At our first meeting, conversation had immediately engaged itself; it had ended, as all right talk should, in friendship. On this morning of our visit, many a gay one having preceded it, we found our friend arrayed as if for an outing. She had mounted her best coif, and tied across her shrivelled old breast was a vivid purple silk kerchief.
"Tiens, mes enfants, soyez les bienvenues," was her gay greeting, seasoned with a high cackling laugh, as she waved us to two rickety chairs. "No, I'm not going out, not yet; there is plenty of time, plenty of time. It is you who are good, si aimables, to come out here to see me. And tired, too, hein, with the long walk? Tiens, I had nearly forgotten; there's a bottle of wine open below—you must take a glass."

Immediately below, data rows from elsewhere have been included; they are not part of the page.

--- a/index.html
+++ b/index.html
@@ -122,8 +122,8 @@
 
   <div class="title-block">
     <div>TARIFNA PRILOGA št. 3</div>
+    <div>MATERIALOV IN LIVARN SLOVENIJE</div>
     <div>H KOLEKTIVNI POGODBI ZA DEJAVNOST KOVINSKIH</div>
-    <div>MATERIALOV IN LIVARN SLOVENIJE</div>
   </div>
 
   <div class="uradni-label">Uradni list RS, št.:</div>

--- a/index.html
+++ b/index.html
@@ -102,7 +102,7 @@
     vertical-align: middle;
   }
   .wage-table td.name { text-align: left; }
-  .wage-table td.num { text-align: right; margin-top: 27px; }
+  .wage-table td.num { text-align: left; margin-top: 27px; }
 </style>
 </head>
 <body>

She never forgot. The bottle of wine had always just been opened; the cork was always also miraculously rebellious for a cork that had been previously pulled. Although our ancient friend was a peasant, her cellar was the cellar of a gourmet. Wonderful old wines were hers! Port, Bordeaux, white wines, of vintages to make the heart warm; each was produced in turn, a different vintage and wine on each one of our visits, but no champagne. This was no wine for women—for the right women. Champagne was a bad, fast wine, for fast, disreputable people. "C'est un vrai poison, qui vous infecte," she had declared again and again, and when she saw her daughter drinking it, it made her shudder; she confessed to having a moment of doubt; had Paris, indeed, really brought her child no harm? Then the old mere would shrug her bent shoulders and rub her hands, and for a moment she would be lost in thought. Presently the cracked old laugh would peal forth again, and, as she threw back her head, she would shake it as if to dispel some dark vision.

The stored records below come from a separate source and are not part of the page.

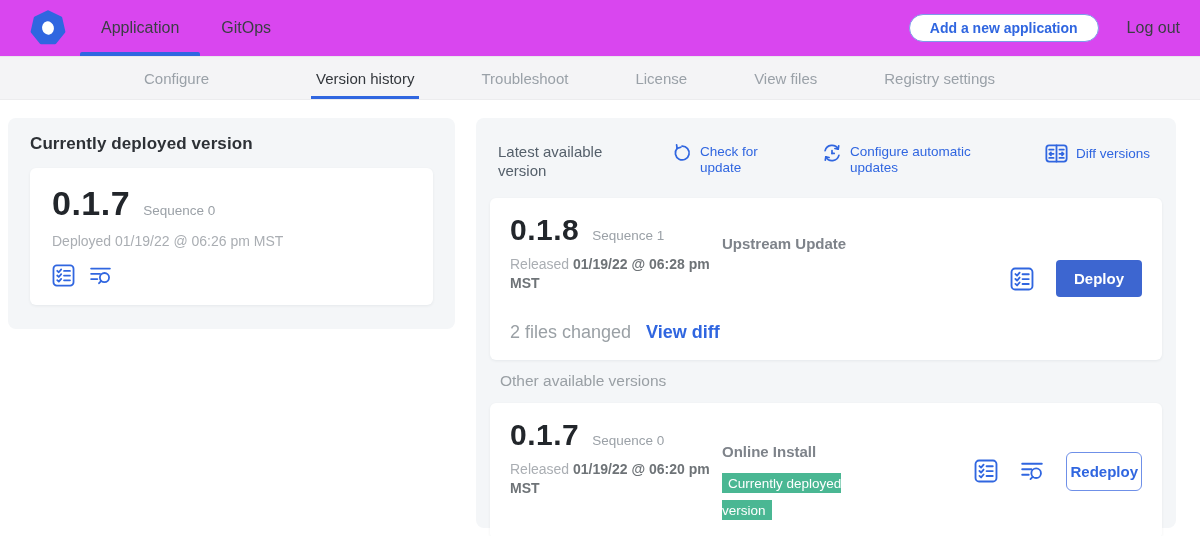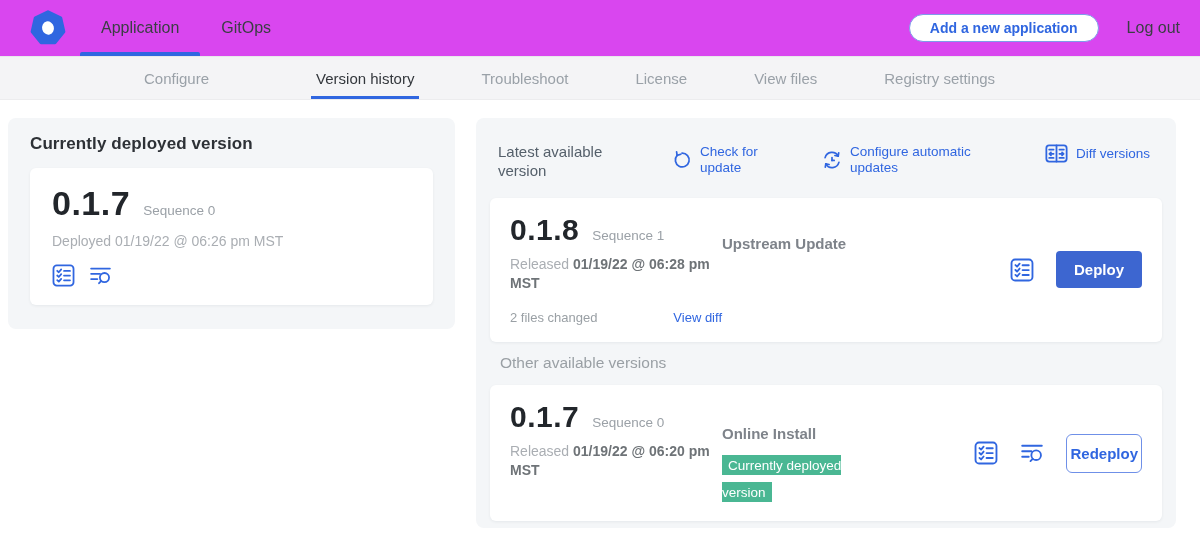--- a/index.html
+++ b/index.html
@@ -45,7 +45,7 @@
   .right-panel{left:476px; top:18px; width:700px; height:410px; padding:14px;}
   .rp-header{display:flex; align-items:flex-start; padding:11px 8px 17px 8px;}
   .rp-title{width:128px; font-size:15px; color:#55606b; line-height:1.25;}
-  .rp-action{display:flex; gap:8px; color:var(--blue); font-size:13.5px; line-height:1.2; font-weight:500; cursor:pointer;align-items:center;}
+  .rp-action{display:flex; gap:8px; color:var(--blue); font-size:13.5px; line-height:1.2; font-weight:500; cursor:pointer;}
   .rp-action .lbl{padding-top:1px;}
   .act-check{margin-left:46px;}
   .act-check .lbl{width:66px;}

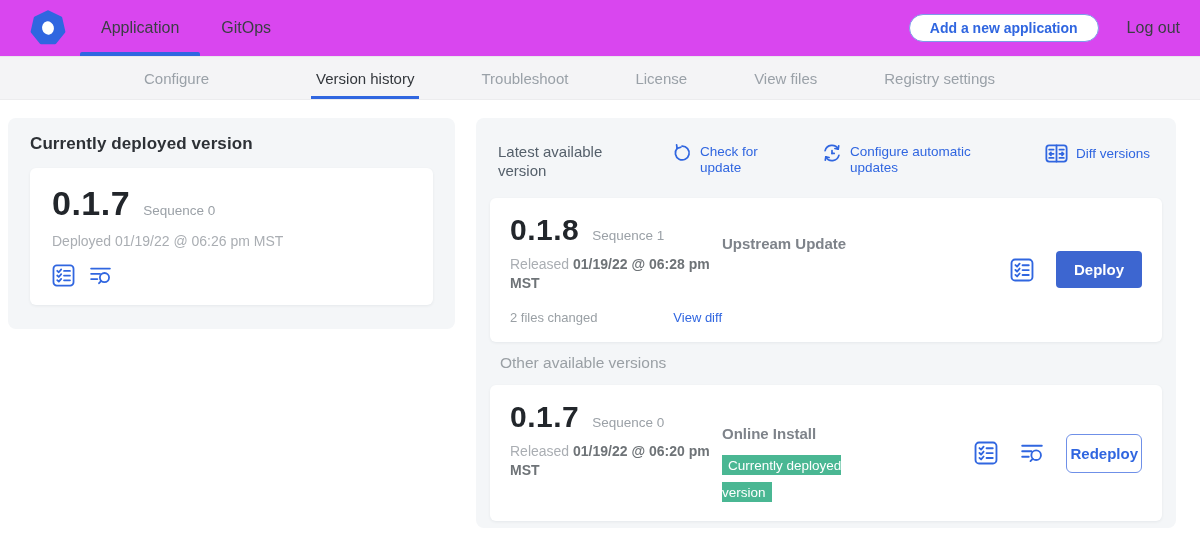--- a/index.html
+++ b/index.html
@@ -58,7 +58,7 @@
   .vc-left{width:212px;}
   .released{margin-top:10px; max-width:206px; font-size:14px; color:#aaaeb3; line-height:1.4;}
   .released .date{color:#6e7377; font-weight:700;}
-  .files-row{margin-top:16px; font-size:13px; color:#9aa0a5; display:flex; gap:15px;justify-content:space-between;}
+  .files-row{margin-top:28px; font-size:18px; color:#9aa0a5; display:flex; gap:15px;}
   .view-diff{color:var(--blue); font-weight:400; cursor:pointer;}
   .vc-mid{flex:1;}
   .source{font-size:15px; font-weight:600; color:#7e838a;}

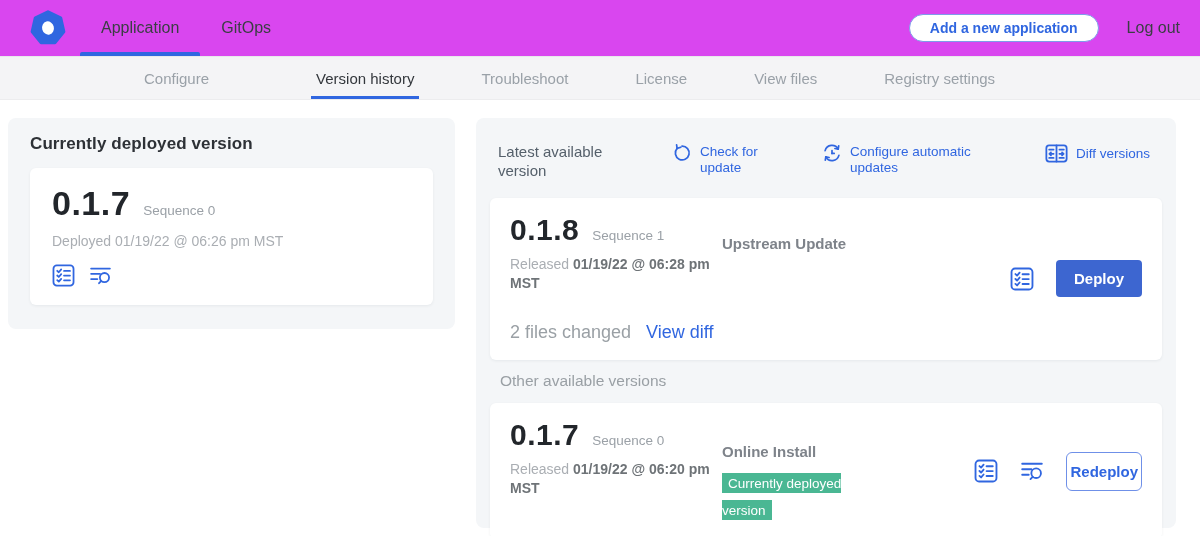--- a/index.html
+++ b/index.html
@@ -59,7 +59,7 @@
   .released{margin-top:10px; max-width:206px; font-size:14px; color:#aaaeb3; line-height:1.4;}
   .released .date{color:#6e7377; font-weight:700;}
   .files-row{margin-top:28px; font-size:18px; color:#9aa0a5; display:flex; gap:15px;}
-  .view-diff{color:var(--blue); font-weight:400; cursor:pointer;}
+  .view-diff{color:var(--blue); font-weight:700; cursor:pointer;}
   .vc-mid{flex:1;}
   .source{font-size:15px; font-weight:600; color:#7e838a;}
   .mid-latest{margin-top:20px;}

To-day she had dropped, almost as soon as we entered, into a narrow trap-door, descending a flight of stone steps. We could hear a clicking of bottles and a rustling of straw; and then, behold, a veritable fairy issuing from the bowels of the earth, with flushes of red suffusing the ribbed, bewrinkled face, as the old figure straightens its crookedness to carry the dusty bottle securely, steadily, lest the cloudy settling at the bottom should be disturbed. What a merry little feast then began! We had learned where the glasses were kept; we had been busily scouring them while our hostess was below. Then wine and glasses, along with three chairs, were quickly placed on the pine table at the door of the old house. Here, on the grass of the cliffs, we sat, sipping our wine, enjoying the sea that lay at our feet, and above, the sunlit sky. To our friend both sky and sea were familiar companions; but the fichu was a new friend.
"Yes, it is very beautiful, as you say," she said, in answer to our admiring comments. "It came from Paris, from my daughter. She sent it to me; she is always making me gifts; she is one who remembers her old mother! Figure to yourselves that last year, in midwinter, she sent me no less than three gowns, all wool! What can I do with them? C'est pour me flatter, c'est sa manière de me dire qu'il faut vivre pour longtemps! Ah, la chère folle! But she spoils me, the darling!"